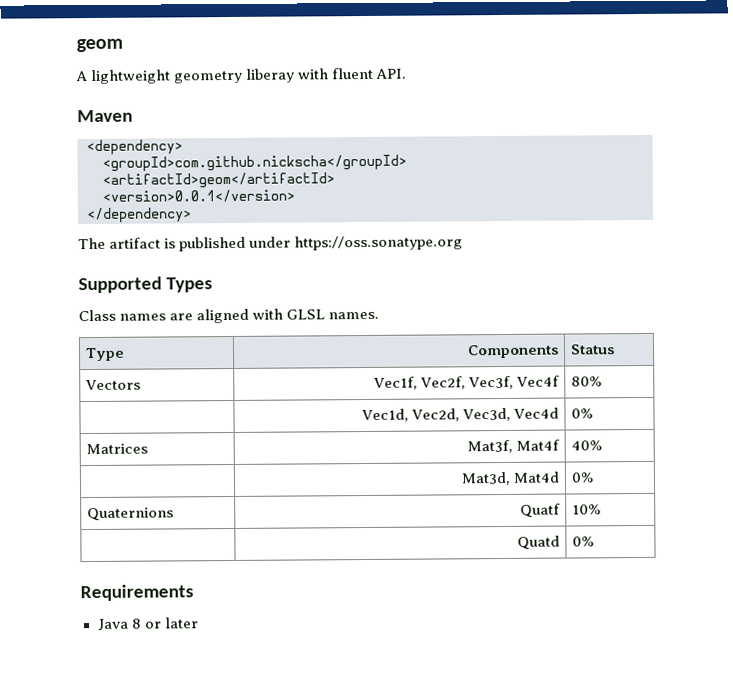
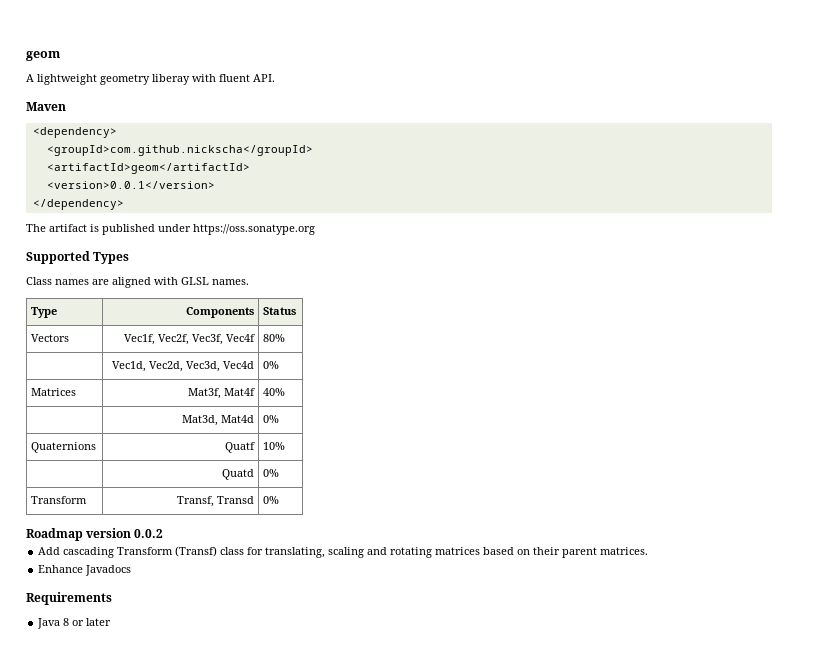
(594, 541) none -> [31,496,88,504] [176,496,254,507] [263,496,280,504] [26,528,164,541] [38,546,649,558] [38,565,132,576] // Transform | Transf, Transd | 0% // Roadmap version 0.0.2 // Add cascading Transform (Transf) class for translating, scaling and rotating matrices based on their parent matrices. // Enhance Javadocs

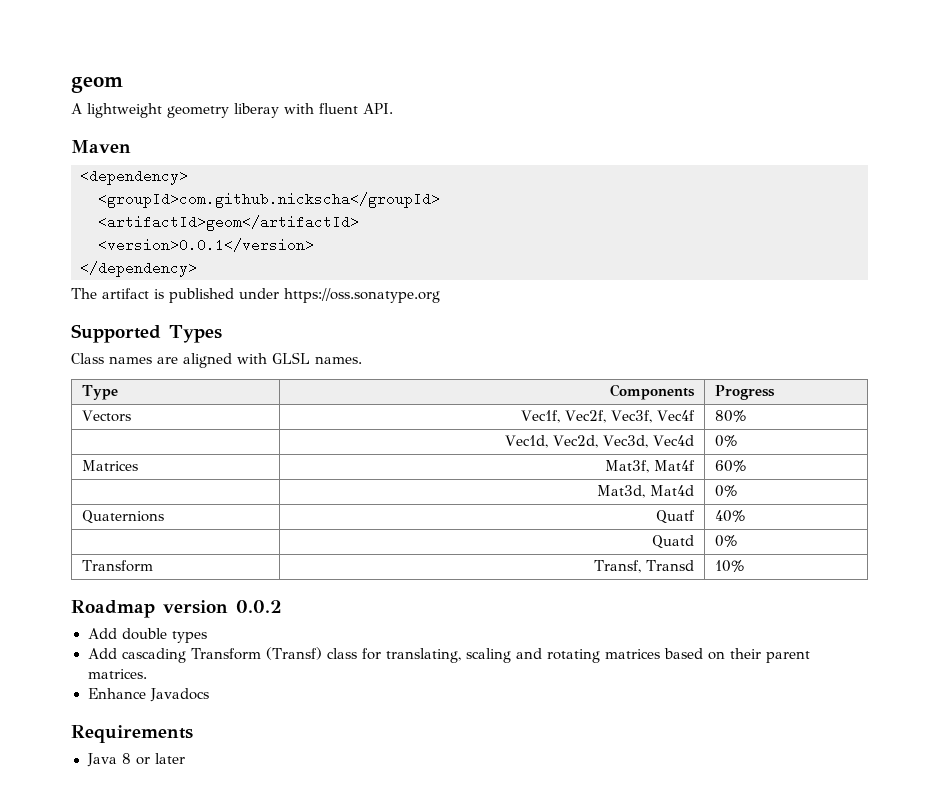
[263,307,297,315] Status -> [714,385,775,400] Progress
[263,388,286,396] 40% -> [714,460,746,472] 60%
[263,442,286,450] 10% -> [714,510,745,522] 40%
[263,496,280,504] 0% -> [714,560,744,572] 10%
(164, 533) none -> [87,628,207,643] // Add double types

● REQUIREMENT:
Filter the entries and copy each line with "none".

● PROBLEM SOLUTION:
(594, 541) none -> [31,496,88,504] [176,496,254,507] [263,496,280,504] [26,528,164,541] [38,546,649,558] [38,565,132,576] // Transform | Transf, Transd | 0% // Roadmap version 0.0.2 // Add cascading Transform (Transf) class for translating, scaling and rotating matrices based on their parent matrices. // Enhance Javadocs
(164, 533) none -> [87,628,207,643] // Add double types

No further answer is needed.